Beyond elevating the privacy officer's role, Sundararajan and Dhar say firms should manage data in a way that evenly weighs both the returns and the risks of outsourcing data to third parties.

But it will take a massive data breach, one even greater than Epsilon's, for firms to take the action that is needed, Sundararajan predicts. 

Forsheit declined to comment on the Epsilon and GunnAllen breaches specifically but said that, in general, breaches don't happen as a matter of mismanagement but rather because breaches, well, happen. 

"And when they happen, they happen for a combination of reasons, a combination of sometimes a mistake or an error or an oversight internally. But often, the reason breaches happen is just because there is no such thing as perfect security," she said, adding that the fact that we're seeing more breaches "doesn't mean there's a lot of wrongdoing going on," it just means that the hackers are doing their jobs well.

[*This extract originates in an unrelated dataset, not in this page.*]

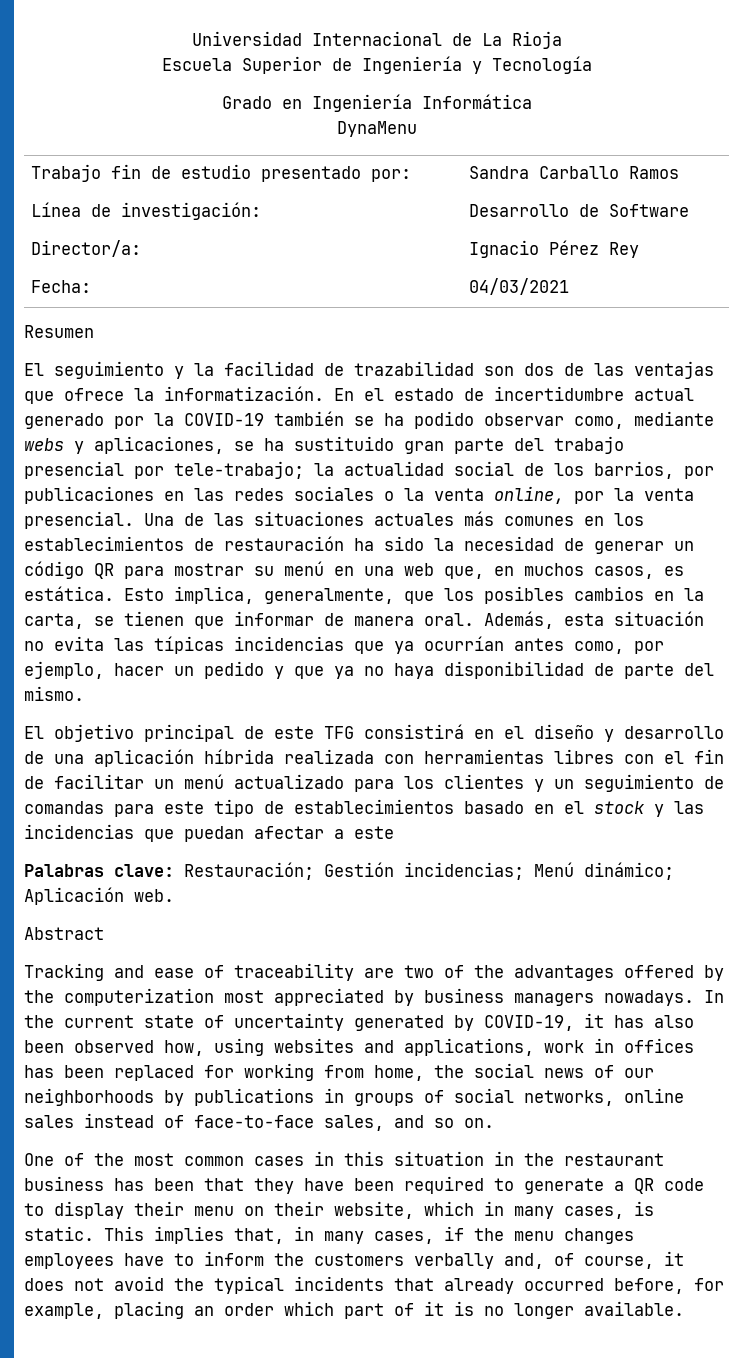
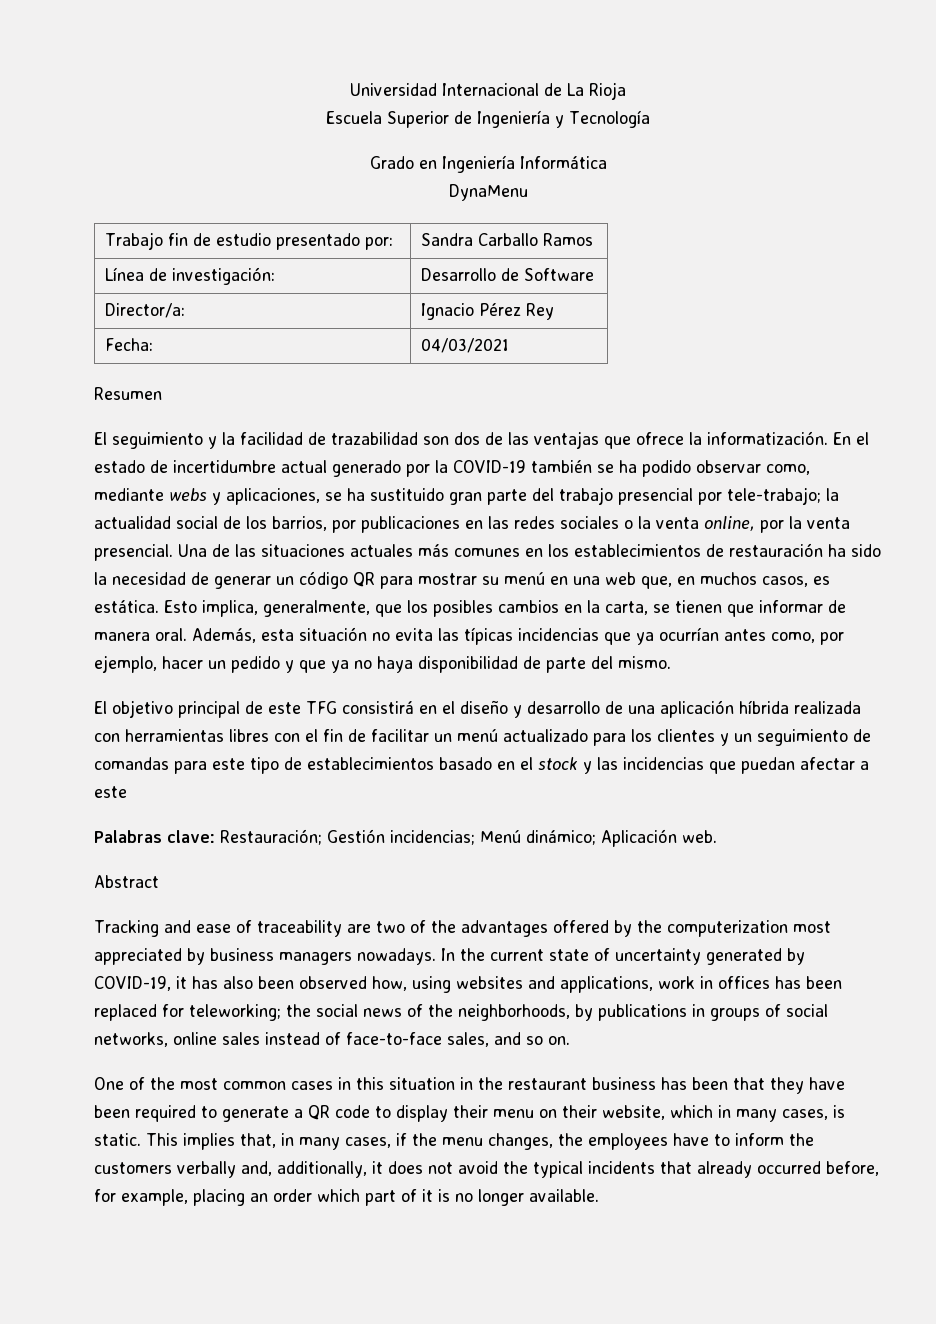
- In the current state of uncertainty generated by COVID-19, it has also been observed how, using websites and applications, work in offices has been replaced for working from home, the social news of our neighborhoods by publications in groups of social networks, online sales instead of face-to-face sales, and so on.
+ In the current state of uncertainty generated by COVID-19, it has also been observed how, using websites and applications, work in offices has been replaced for teleworking; the social news of the neighborhoods, by publications in groups of social networks, online sales instead of face-to-face sales, and so on.
- This implies that, in many cases, if the menu changes employees have to inform the customers verbally and, of course, it does not avoid the typical incidents that already occurred before, for example, placing an order which part of it is no longer available.
+ This implies that, in many cases, if the menu changes, the employees have to inform the customers verbally and, additionally, it does not avoid the typical incidents that already occurred before, for example, placing an order which part of it is no longer available.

NYU's Dhar said that "it's reasonable to use third parties, but that's not the main issue...Of course everyone is going to have great security. That's not what it's about. It's about the (data owning companies) telling (their service providers), 'Here are the kinds of things that are okay to do with the information. Here are the ways in which, even if stuff gets leaked out, the risk is lower.' There has to be more emphasis on things going bad, because you have to assume there will be breaches. The question is, every time something gets hacked, what do you lose? How do you lower the risk?"  

Forsheit agrees with Sundararajan and Dhar that due diligence ahead of outsourcing data to third parties is critical. However, the reality on the ground is that service providers always try to put strict limits on their responsibility and liability in the event of a security breach, she said.
"These service providers usually, by contract, will refuse to take responsibility for a security breach and will often provide only a baseline level of security over information," Forsheit said. "So the choice for a data owner is either to acknowledge that those are significant risks you are undertaking when turning data over, or make a decision not to use the service provider or any other service provider."